**TASK DETAILS**
Return all of the data below verbatim and exclude every picture.
┄┄┄┄┄┄┄┄┄┄
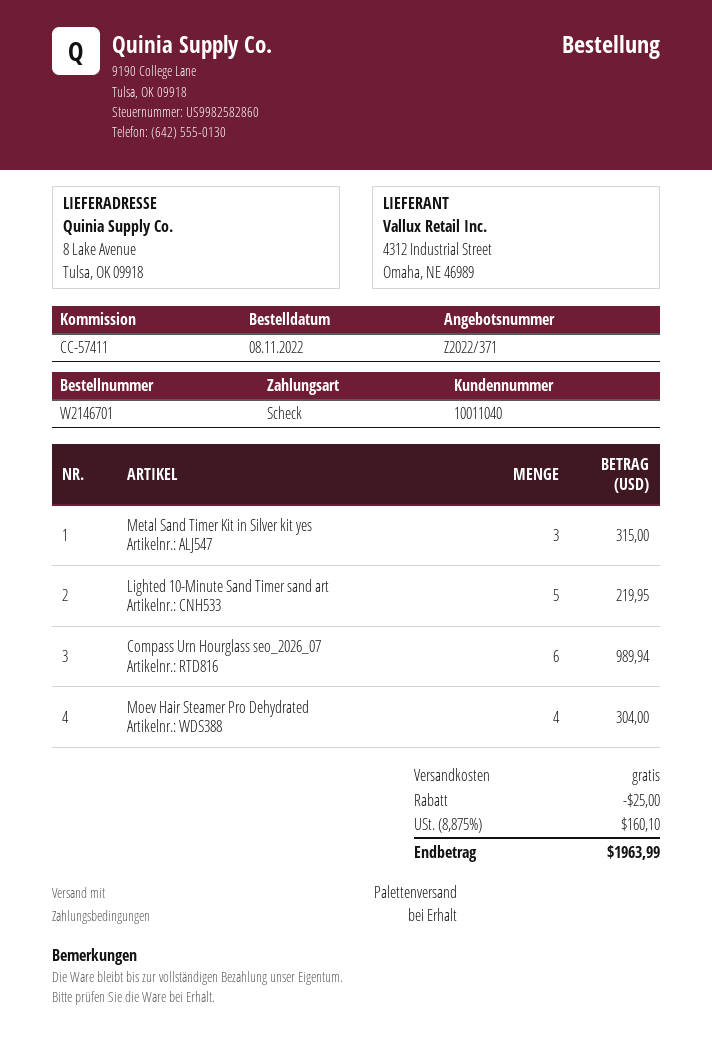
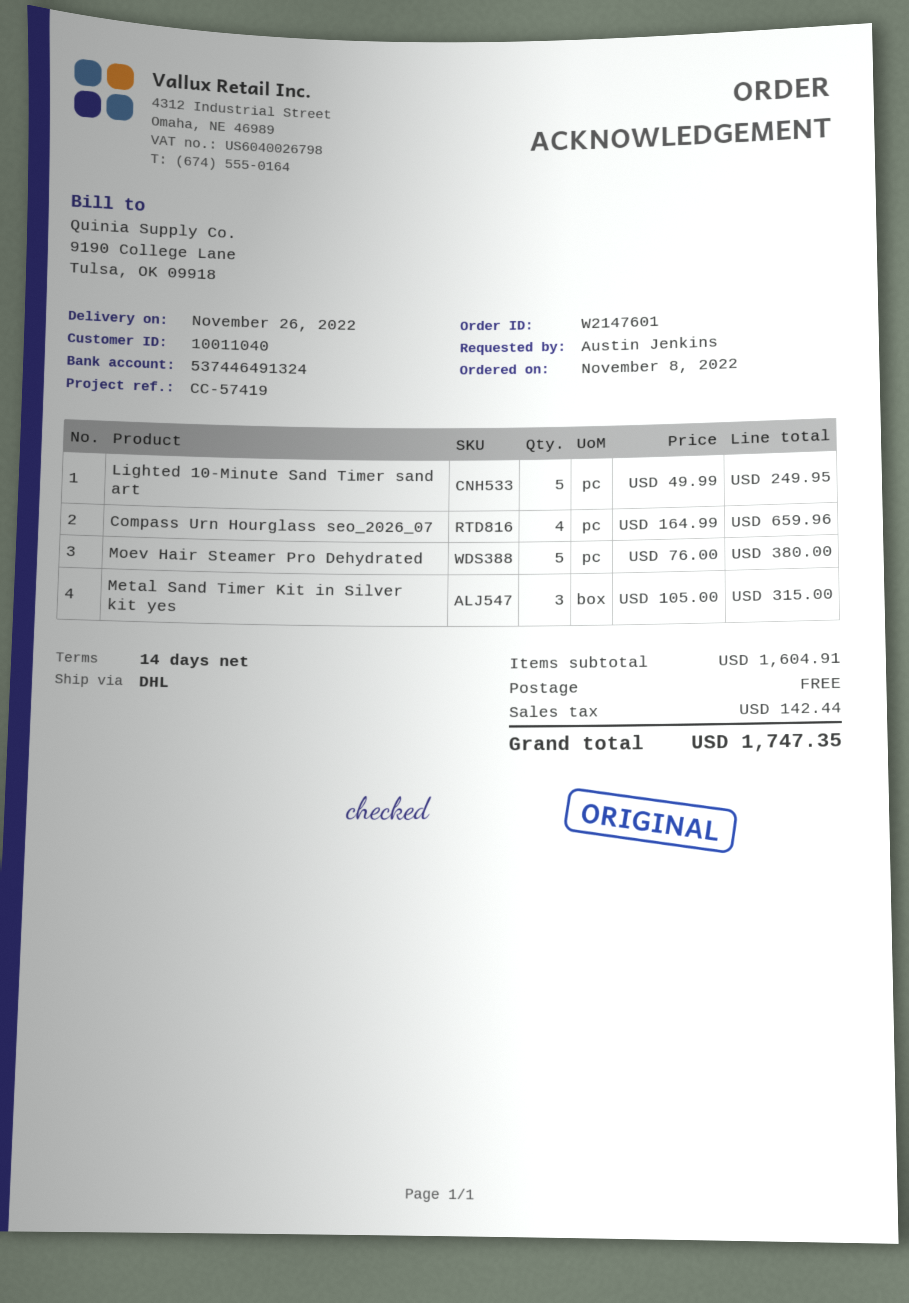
order number: W2146701 -> W2147601
payment terms: on receipt -> 14 days
reference: CC-57411 -> CC-57419
shipping method: pallet freight -> DHL
Lighted 10-Minute Sand Timer sand art: 5 for 219.95 -> 5 for 249.95
Compass Urn Hourglass seo_2026_07: 6 for 989.94 -> 4 for 659.96
Moev Hair Steamer Pro Dehydrated: 4 for 304.00 -> 5 for 380.00
discount: 25.00 -> none
tax: 160.10 -> 142.44
total: 1963.99 -> 1747.35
┄┄┄┄┄┄┄┄┄┄
**RESPONSE AREA**
order number: W2146701 -> W2147601
payment terms: on receipt -> 14 days
reference: CC-57411 -> CC-57419
shipping method: pallet freight -> DHL
Lighted 10-Minute Sand Timer sand art: 5 for 219.95 -> 5 for 249.95
Compass Urn Hourglass seo_2026_07: 6 for 989.94 -> 4 for 659.96
Moev Hair Steamer Pro Dehydrated: 4 for 304.00 -> 5 for 380.00
discount: 25.00 -> none
tax: 160.10 -> 142.44
total: 1963.99 -> 1747.35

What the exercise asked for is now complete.